Selon les informations rapportées par Al Jazeera, cette offensive cible spécifiquement les médicaments brevetés. Les laboratoires pharmaceutiques disposent d’un délai pour négocier avant l’application de la taxe maximale : 120 jours pour les grandes entreprises et 180 jours pour les autres. Un haut responsable de l’administration américaine a précisé qu’aucun laboratoire ni médicament n’a encore été formellement identifié comme étant sous le coup immédiat de ces sanctions.
Le décret présidentiel instaure un barème progressif. Les sociétés ayant signé un accord de tarification dit de la « nation la plus favorisée » et qui construisent activement des installations de production aux États-Unis bénéficieront d’un taux douanier de 0 %. En revanche, celles qui investissent sur le sol américain sans avoir conclu d’accord tarifaire se verront appliquer une taxe initiale de 20 %, qui grimpera à 100 % d’ici quatre ans.

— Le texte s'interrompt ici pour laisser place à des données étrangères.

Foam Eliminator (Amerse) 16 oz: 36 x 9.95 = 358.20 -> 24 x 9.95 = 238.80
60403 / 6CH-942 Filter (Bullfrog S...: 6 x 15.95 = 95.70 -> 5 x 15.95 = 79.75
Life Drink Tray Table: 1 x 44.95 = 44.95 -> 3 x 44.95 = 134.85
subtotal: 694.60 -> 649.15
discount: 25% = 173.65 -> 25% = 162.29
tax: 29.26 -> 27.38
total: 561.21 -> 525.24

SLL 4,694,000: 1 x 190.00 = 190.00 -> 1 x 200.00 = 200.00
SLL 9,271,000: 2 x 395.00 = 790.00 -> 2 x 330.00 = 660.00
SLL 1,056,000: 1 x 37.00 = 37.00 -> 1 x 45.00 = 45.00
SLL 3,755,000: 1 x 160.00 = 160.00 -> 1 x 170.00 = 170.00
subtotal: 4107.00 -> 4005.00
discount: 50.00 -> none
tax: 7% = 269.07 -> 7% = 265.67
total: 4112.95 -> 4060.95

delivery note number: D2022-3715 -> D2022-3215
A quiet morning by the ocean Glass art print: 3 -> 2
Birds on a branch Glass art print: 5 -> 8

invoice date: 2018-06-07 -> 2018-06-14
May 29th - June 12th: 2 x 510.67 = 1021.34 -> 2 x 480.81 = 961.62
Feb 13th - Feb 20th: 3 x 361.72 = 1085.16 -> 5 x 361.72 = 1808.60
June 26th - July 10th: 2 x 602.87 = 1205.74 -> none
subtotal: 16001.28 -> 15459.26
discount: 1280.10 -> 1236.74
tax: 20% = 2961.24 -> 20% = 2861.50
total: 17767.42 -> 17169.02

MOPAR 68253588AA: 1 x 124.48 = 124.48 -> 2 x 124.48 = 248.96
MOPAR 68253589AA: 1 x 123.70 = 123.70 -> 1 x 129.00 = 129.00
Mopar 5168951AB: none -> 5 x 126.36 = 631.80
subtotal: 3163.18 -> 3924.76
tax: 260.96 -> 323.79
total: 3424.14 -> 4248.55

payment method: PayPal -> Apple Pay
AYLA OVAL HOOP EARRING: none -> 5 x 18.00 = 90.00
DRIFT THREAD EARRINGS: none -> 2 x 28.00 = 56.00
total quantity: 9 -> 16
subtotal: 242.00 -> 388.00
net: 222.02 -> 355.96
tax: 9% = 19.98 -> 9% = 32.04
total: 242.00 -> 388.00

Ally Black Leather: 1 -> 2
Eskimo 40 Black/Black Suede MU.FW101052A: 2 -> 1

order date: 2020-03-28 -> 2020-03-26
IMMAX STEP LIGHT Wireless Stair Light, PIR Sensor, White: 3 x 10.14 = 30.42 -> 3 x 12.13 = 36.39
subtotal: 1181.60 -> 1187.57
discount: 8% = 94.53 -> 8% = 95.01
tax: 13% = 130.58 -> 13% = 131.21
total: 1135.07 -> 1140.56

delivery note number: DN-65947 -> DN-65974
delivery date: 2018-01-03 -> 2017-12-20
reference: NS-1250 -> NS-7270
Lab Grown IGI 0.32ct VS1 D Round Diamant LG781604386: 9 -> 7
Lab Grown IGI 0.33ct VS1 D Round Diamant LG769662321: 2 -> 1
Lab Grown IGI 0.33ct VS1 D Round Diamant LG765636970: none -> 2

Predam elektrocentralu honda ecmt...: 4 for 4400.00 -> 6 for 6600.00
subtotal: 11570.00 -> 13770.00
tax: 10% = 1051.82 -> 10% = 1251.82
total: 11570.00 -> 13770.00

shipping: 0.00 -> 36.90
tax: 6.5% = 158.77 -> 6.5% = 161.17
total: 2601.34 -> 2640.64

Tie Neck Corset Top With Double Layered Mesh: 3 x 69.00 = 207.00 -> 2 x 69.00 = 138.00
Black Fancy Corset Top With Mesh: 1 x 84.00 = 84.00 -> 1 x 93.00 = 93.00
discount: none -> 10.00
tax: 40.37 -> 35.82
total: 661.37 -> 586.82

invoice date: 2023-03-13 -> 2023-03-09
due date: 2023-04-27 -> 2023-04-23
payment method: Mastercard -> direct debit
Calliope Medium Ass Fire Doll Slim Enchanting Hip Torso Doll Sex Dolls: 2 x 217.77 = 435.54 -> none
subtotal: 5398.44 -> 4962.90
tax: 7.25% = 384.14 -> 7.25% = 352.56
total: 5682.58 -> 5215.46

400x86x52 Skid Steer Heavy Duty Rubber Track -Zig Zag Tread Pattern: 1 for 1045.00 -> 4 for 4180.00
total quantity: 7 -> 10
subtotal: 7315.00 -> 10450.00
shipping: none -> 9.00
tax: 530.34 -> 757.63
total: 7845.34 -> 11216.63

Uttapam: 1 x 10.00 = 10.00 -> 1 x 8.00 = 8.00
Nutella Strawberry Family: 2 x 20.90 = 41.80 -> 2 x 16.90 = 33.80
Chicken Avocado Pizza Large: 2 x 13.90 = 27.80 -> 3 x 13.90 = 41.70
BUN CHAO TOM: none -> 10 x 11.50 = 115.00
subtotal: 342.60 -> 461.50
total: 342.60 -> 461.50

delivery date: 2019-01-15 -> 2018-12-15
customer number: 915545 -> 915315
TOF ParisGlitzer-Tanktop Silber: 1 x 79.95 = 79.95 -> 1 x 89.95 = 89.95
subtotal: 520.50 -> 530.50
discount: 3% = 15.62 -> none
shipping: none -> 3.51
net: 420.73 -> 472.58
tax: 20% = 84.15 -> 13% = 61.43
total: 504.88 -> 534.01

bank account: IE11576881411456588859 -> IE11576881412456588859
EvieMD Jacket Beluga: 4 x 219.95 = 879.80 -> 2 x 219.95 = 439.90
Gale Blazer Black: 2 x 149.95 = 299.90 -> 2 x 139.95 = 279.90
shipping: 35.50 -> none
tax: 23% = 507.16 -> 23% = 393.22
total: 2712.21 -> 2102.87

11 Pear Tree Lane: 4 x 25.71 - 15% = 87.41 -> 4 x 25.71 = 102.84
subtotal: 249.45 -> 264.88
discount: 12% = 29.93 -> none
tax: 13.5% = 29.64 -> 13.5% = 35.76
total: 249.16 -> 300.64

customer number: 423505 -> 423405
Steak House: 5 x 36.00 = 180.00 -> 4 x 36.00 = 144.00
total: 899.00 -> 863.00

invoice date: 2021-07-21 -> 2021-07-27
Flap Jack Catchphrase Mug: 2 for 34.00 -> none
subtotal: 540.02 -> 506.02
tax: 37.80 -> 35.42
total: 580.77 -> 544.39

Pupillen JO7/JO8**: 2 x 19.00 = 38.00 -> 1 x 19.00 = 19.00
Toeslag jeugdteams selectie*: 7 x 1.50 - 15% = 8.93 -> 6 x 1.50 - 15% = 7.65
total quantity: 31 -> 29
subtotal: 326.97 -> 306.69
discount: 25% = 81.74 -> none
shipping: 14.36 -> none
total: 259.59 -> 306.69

À ce jour, l’administration américaine a déjà trouvé 17 accords de tarification avec de grands fabricants, dont 13 ont été officiellement signés. Des acteurs majeurs tels que Pfizer, Eli Lilly et Bristol Myers Squibb sont concernés. Dans le texte officiel, Donald Trump justifie cette démarche par la nécessité de répondre à une menace pour la sécurité nationale liée aux importations de produits pharmaceutiques.
Le PDG du groupe pharmaceutique PhRMA, Stephen J. Ubl, a alerté sur les conséquences de la mesure. Il estime qu’une telle taxation sur les traitements de pointe augmentera les coûts et mettra en péril des milliards de dollars d’investissements aux États-Unis.
Parallèlement aux taux appliqués aux entreprises, des cadres commerciaux spécifiques ont été définis avec plusieurs pays pour plafonner les tarifs. L’Union européenne, le Japon, la Corée du Sud et la Suisse se verront appliquer un tarif de 15 % sur les produits pharmaceutiques brevetés. Le Royaume-Uni, qui avait précédemment annoncé avoir sécurisé un taux nul pour une durée de trois ans, bénéficiera d’un taux de 10 %, appelé à être réduit à zéro dans le cadre de futurs accords commerciaux.